The Washington Post analyzes the failure of police in Charlottesville, Va., to maintain control during the Aug. 12 showdown between white nationalists and counterprotesters.
Despite weeks of planning and warnings to the city manager and police chief that a more aggressive approach was needed, including an appeal from Gov. Terry McAuliffe, the local police in charge temporarily lost control of the city as people brawled on the streets. And though a torch-lit march the night before ended with white nationalists attacking college students, city officials said police stuck to a tactical plan that included an insufficient buffer zone between armed white nationalists and their armed opponents.
The police tactics mystified some law enforcement experts. Most dangerously, officers initially deployed without adequate protective gear to break up fighting and were not well positioned to keep the peace. As fights erupted, police stayed back. They stood not between the two opposing groups but behind them and off to the sides.

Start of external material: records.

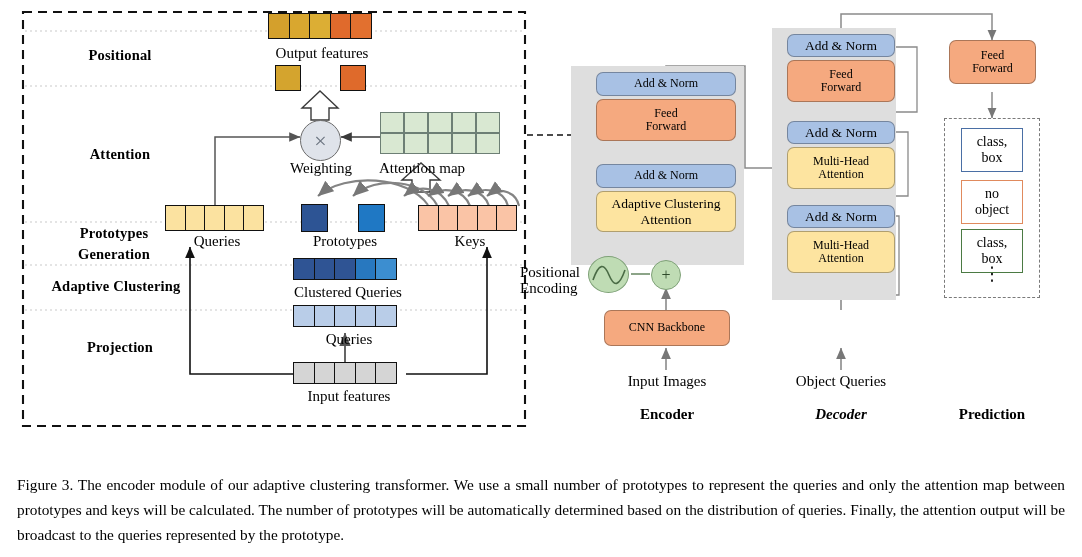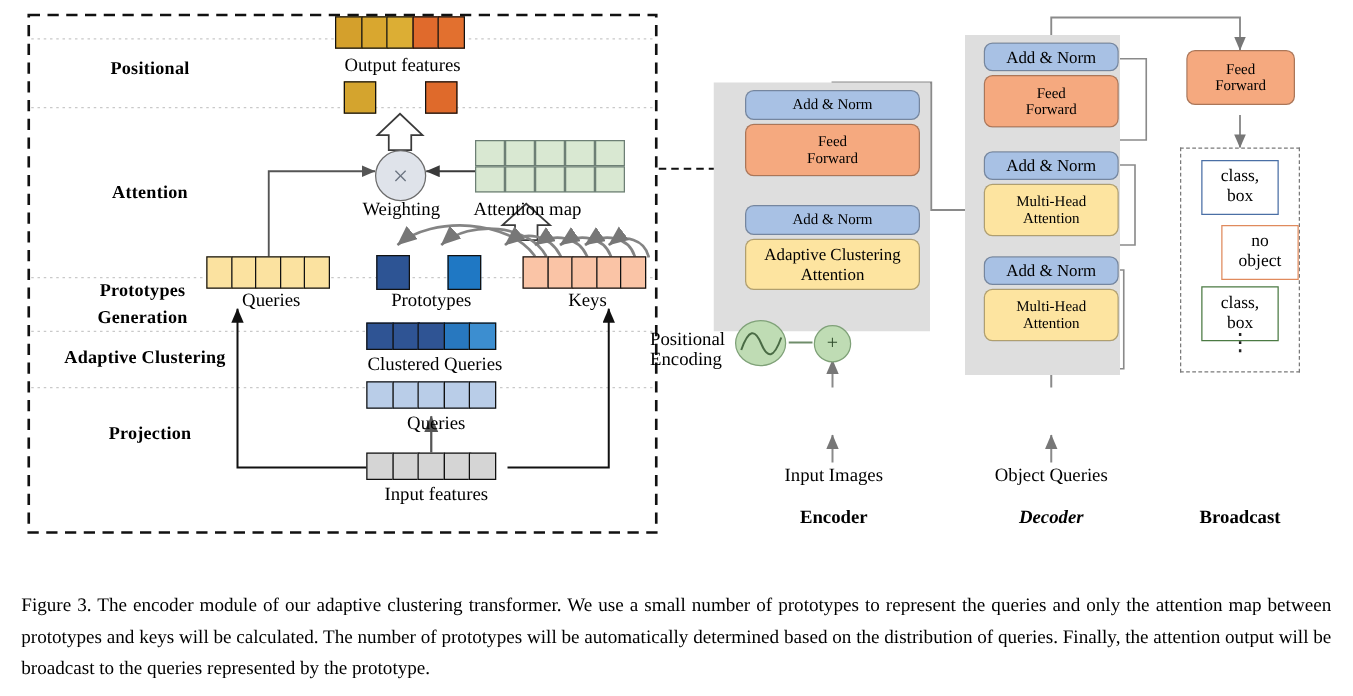"no" div.pred-box { margin-left: 16px -> none }
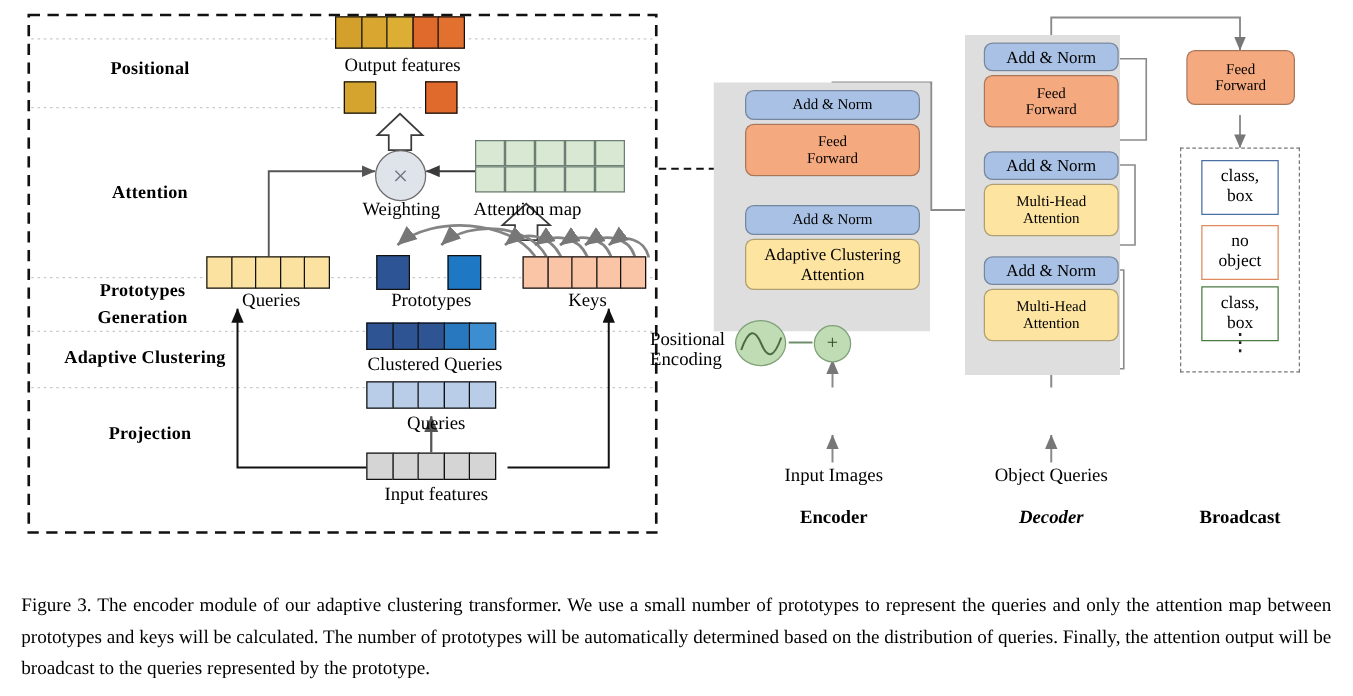"CNN Backbone" div.blk { html: none -> <div> <span>CNN Backbone</span> </div> }
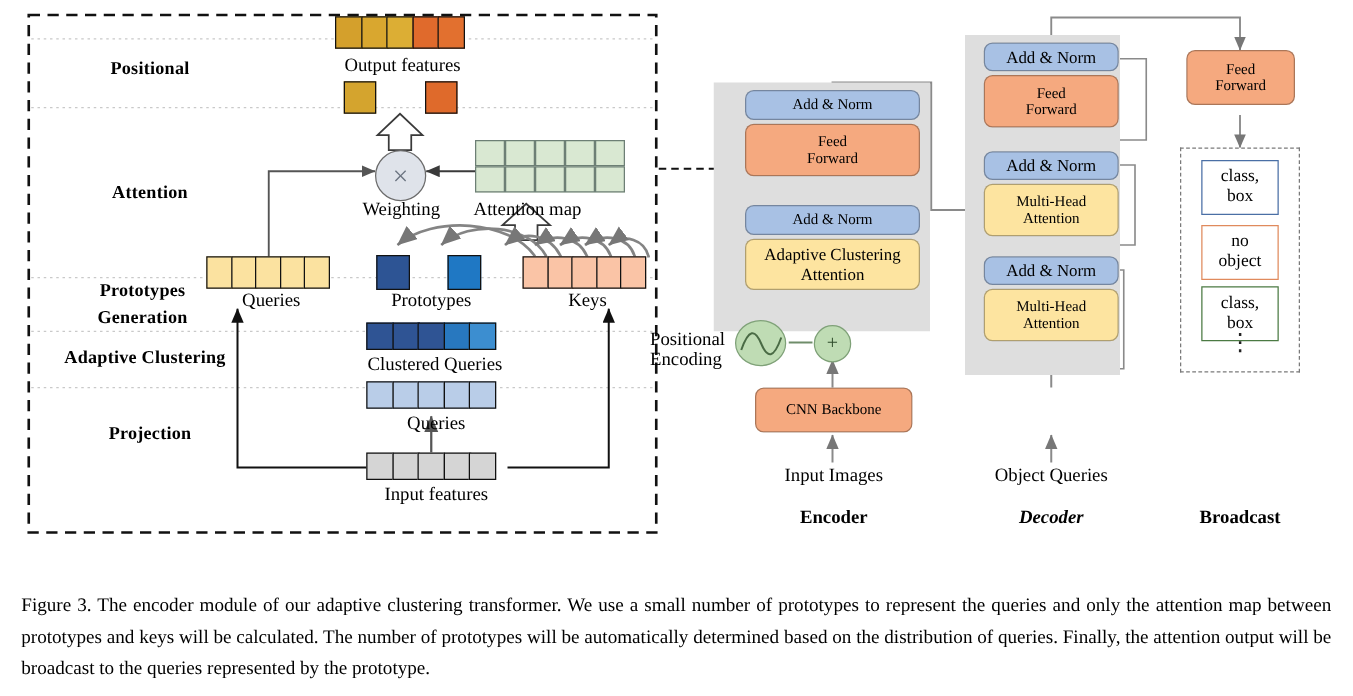"Broadcast" div.lbl { text: Broadcast -> Prediction }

And when they cleared the park where rallygoers had gathered near a statue of Confederate Gen. Robert E. Lee, police flushed many of them directly onto the same street where counterprotesters were gathered. “How do you allow two completely divergent and armed groups to come in contact with one another, knowing full well for weeks in advance that there were warnings of violence?” said former Charlottesville police chief Timothy Longo, who now teaches about the use of force by police.